TensorRT is only available on configs with `whole mode`.
:::
## Convert to TorchScript (experimental)
We also provide a script to convert model to [TorchScript](https://pytorch.org/docs/stable/jit.html) format. You can use the pytorch C++ API [LibTorch](https://pytorch.org/docs/stable/cpp_index.html) inference the trained model. The converted model could be visualized by tools like [Netron](https://github.com/lutzroeder/netron). Besides, we also support comparing the output results between PyTorch and TorchScript model.
```shell
python tools/pytorch2torchscript.py \
${CONFIG_FILE} \
--checkpoint ${CHECKPOINT_FILE} \
--output-file ${ONNX_FILE}
--shape ${INPUT_SHAPE}
--verify \
--show
```
Description of arguments:
-`config` : The path of a pytorch model config file.

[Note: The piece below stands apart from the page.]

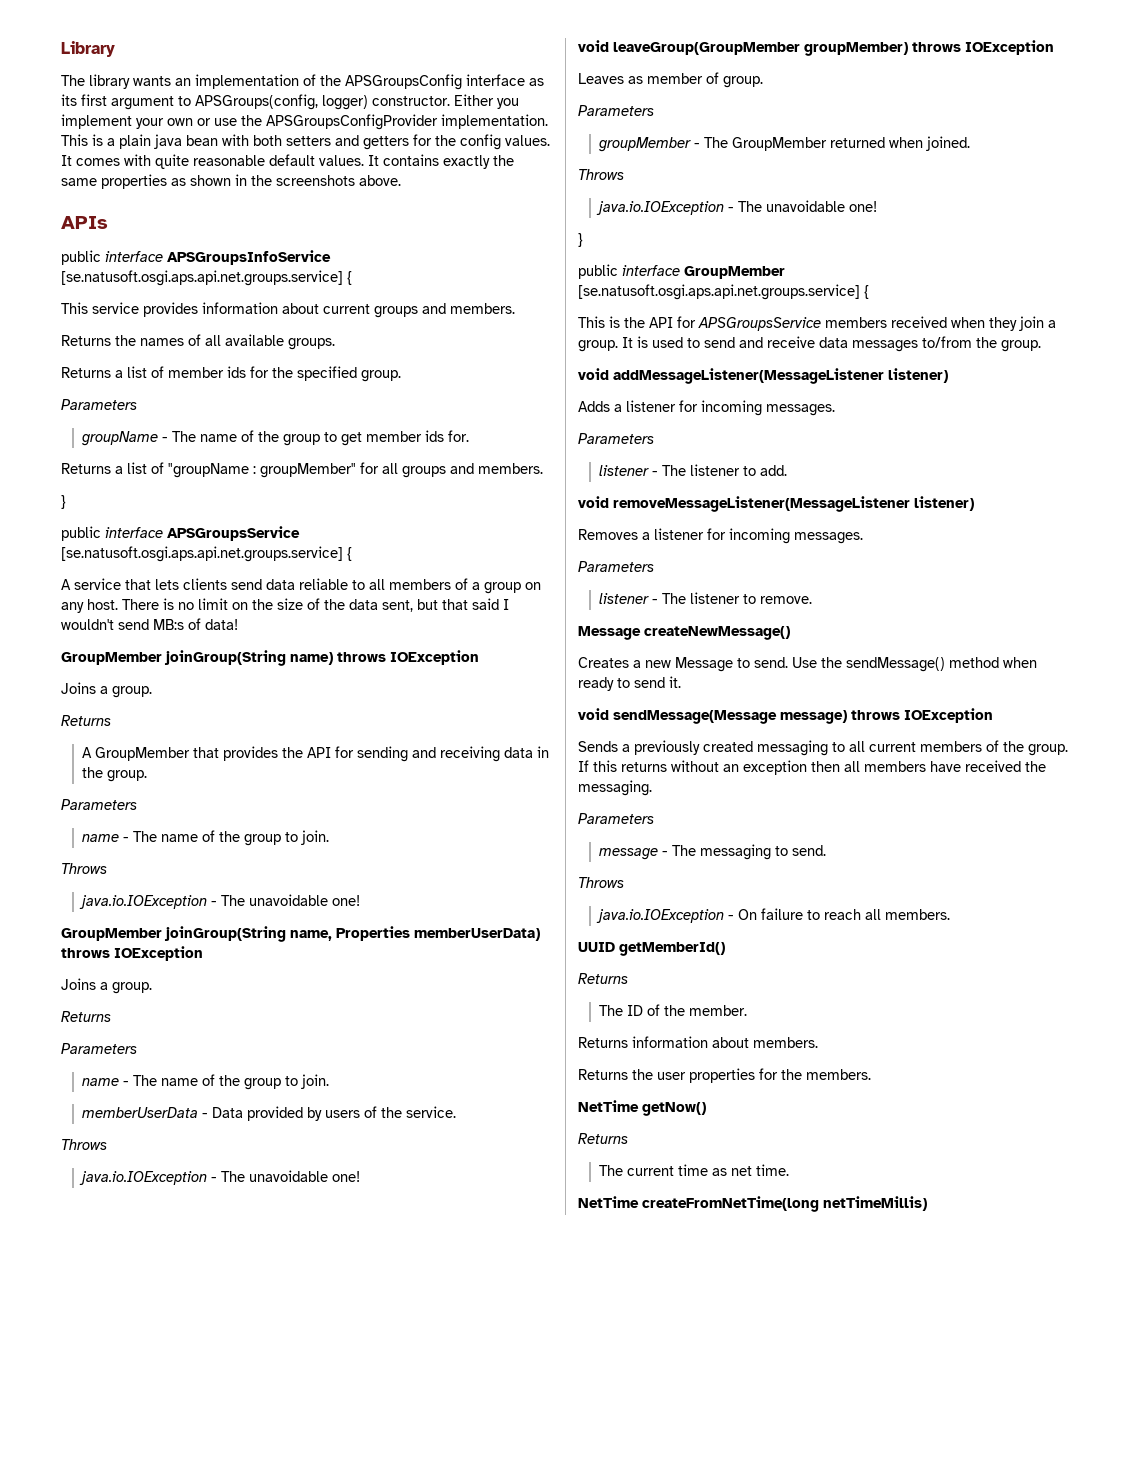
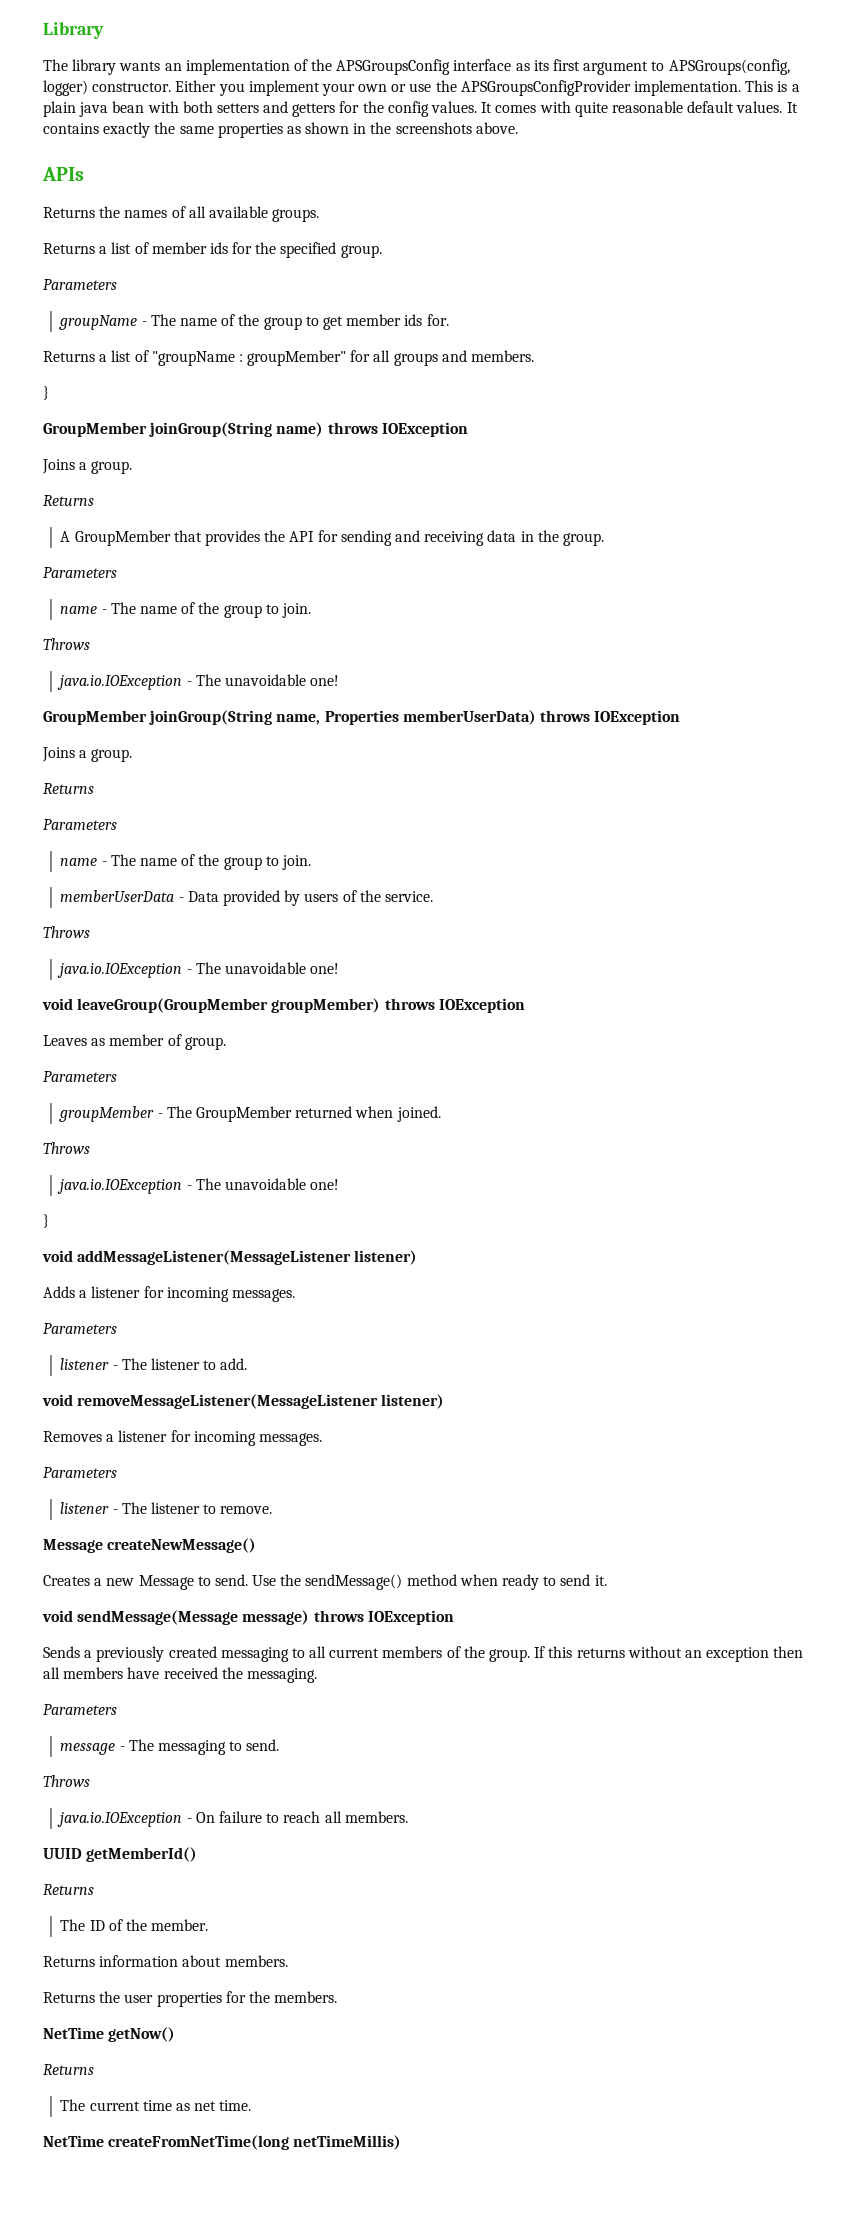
[61,250,331,265] [61,270,352,286] [61,302,515,318] // public interface APSGroupsInfoService [se.natusoft.osgi.aps.api.net.groups.service] { // This service provides information about current groups and members. -> (84, 174) none
[61,526,300,541] [61,546,352,562] [61,578,541,594] [61,598,509,613] [61,618,238,630] // public interface APSGroupsService [se.natusoft.osgi.aps.api.net.groups.service] { // A service that lets clients send data reliable to all members of a group on any host. There is no limit on the size of the data sent, but that said I wouldn't send MB:s of data! -> (49, 393) none
[578,264,785,279] [578,284,869,300] [578,316,1056,331] [578,336,1041,352] // public interface GroupMember [se.natusoft.osgi.aps.api.net.groups.service] { // This is the API for APSGroupsService members received when they join a group. It is used to send and receive data messages to/from the group. -> (49, 1221) none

-`--checkpoint` : The path of a pytorch model checkpoint file.
-`--output-file`: The path of output TorchScript model. If not specified, it will be set to `tmp.pt`.
-`--input-img` : The path of an input image for conversion and visualize.
-`--shape`: The height and width of input tensor to the model. If not specified, it will be set to `512 512`.
-`--show`: Determines whether to print the traced graph of the exported model. If not specified, it will be set to `False`.
-`--verify`: Determines whether to verify the correctness of an exported model. If not specified, it will be set to `False`.
:::{note}
It's only support PyTorch>=1.8.0 for now.
:::
:::{note}
This tool is still experimental. Some customized operators are not supported for now.
A script to convert [ONNX](https://github.com/onnx/onnx) model to [TensorRT](https://developer.nvidia.com/tensorrt) format.
Prerequisite
- install `mmcv-full` with ONNXRuntime custom ops and TensorRT plugins follow [ONNXRuntime in mmcv](https://mmcv.readthedocs.io/en/latest/deployment/onnxruntime_op.html) and [TensorRT plugin in mmcv](https://github.com/open-mmlab/mmcv/blob/master/docs/en/deployment/tensorrt_plugin.md).
- Use [pytorch2onnx](#convert-to-onnx-experimental) to convert the model from PyTorch to ONNX.
Usage
```bash
python ${MMSEG_PATH}/tools/onnx2tensorrt.py \
${CFG_PATH} \
${ONNX_PATH} \
--trt-file ${OUTPUT_TRT_PATH} \
--min-shape ${MIN_SHAPE} \
--max-shape ${MAX_SHAPE} \
--input-img ${INPUT_IMG} \
--show \
--verify
```
Description of all arguments
-`config` : Config file of the model.
-`model` : Path to the input ONNX model.
-`--trt-file` : Path to the output TensorRT engine.
-`--max-shape` : Maximum shape of model input.
-`--min-shape` : Minimum shape of model input.
-`--fp16` : Enable fp16 model conversion.
-`--workspace-size` : Max workspace size in GiB.
-`--input-img` : Image for visualize.
-`--show` : Enable result visualize.
-`--dataset` : Palette provider, `CityscapesDataset` as default.
-`--verify` : Verify the outputs of ONNXRuntime and TensorRT.
-`--verbose` : Whether to verbose logging messages while creating TensorRT engine. Defaults to False.